• [What is being asked]
From the records below, transcribe exactly the lines that begin at the line with "RK676 Sailing Club" and end at the line with "total: 2200.20 -> 2213.27", both included.

• [Data for this task]
──────
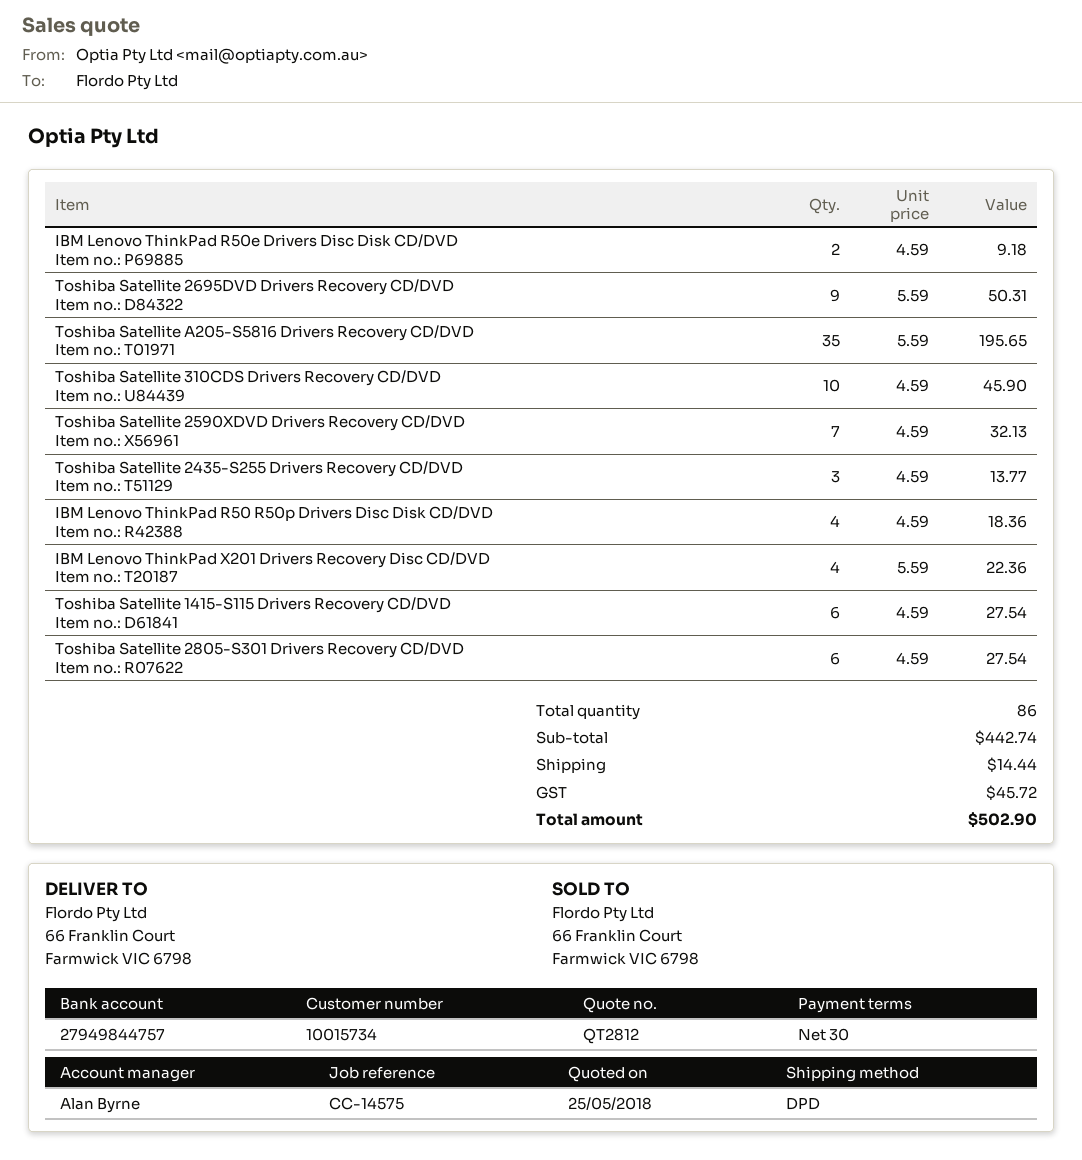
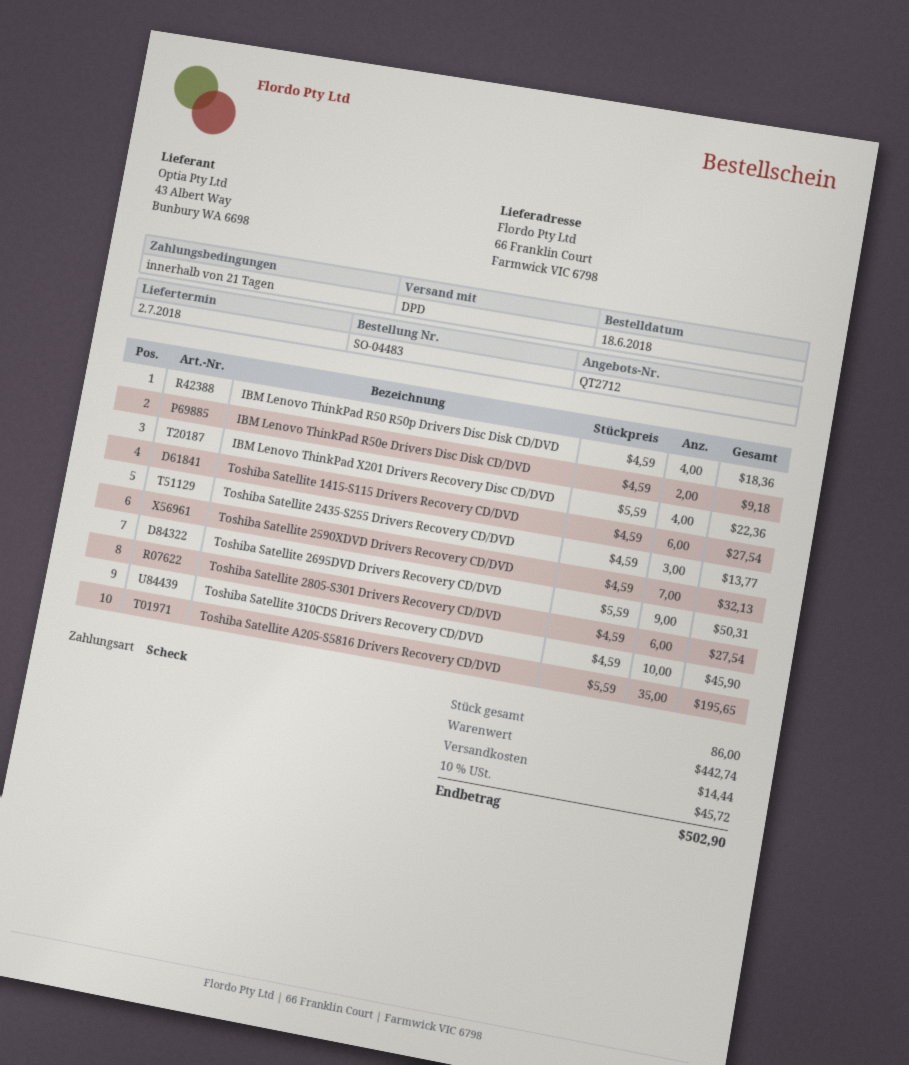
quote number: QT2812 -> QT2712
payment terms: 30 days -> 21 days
──────
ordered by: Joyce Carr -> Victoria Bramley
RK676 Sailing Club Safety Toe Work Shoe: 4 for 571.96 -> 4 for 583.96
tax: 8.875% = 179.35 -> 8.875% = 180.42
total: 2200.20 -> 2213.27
──────
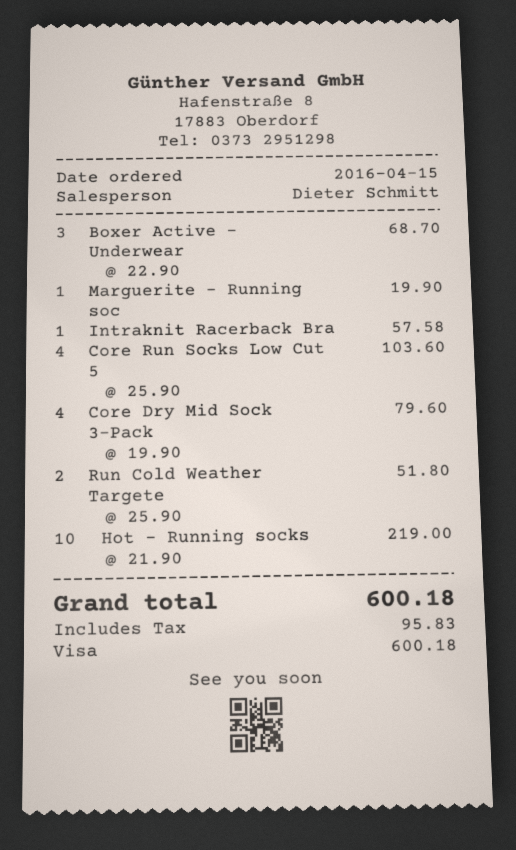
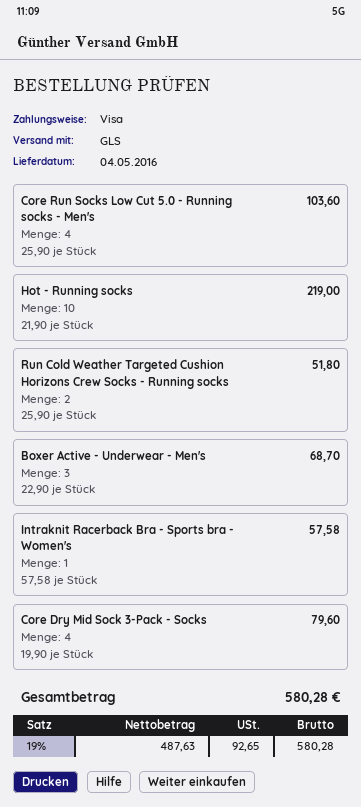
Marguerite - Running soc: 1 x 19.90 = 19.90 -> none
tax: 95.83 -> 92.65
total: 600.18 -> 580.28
──────
• [Response to the task]
RK676 Sailing Club Safety Toe Work Shoe: 4 for 571.96 -> 4 for 583.96
tax: 8.875% = 179.35 -> 8.875% = 180.42
total: 2200.20 -> 2213.27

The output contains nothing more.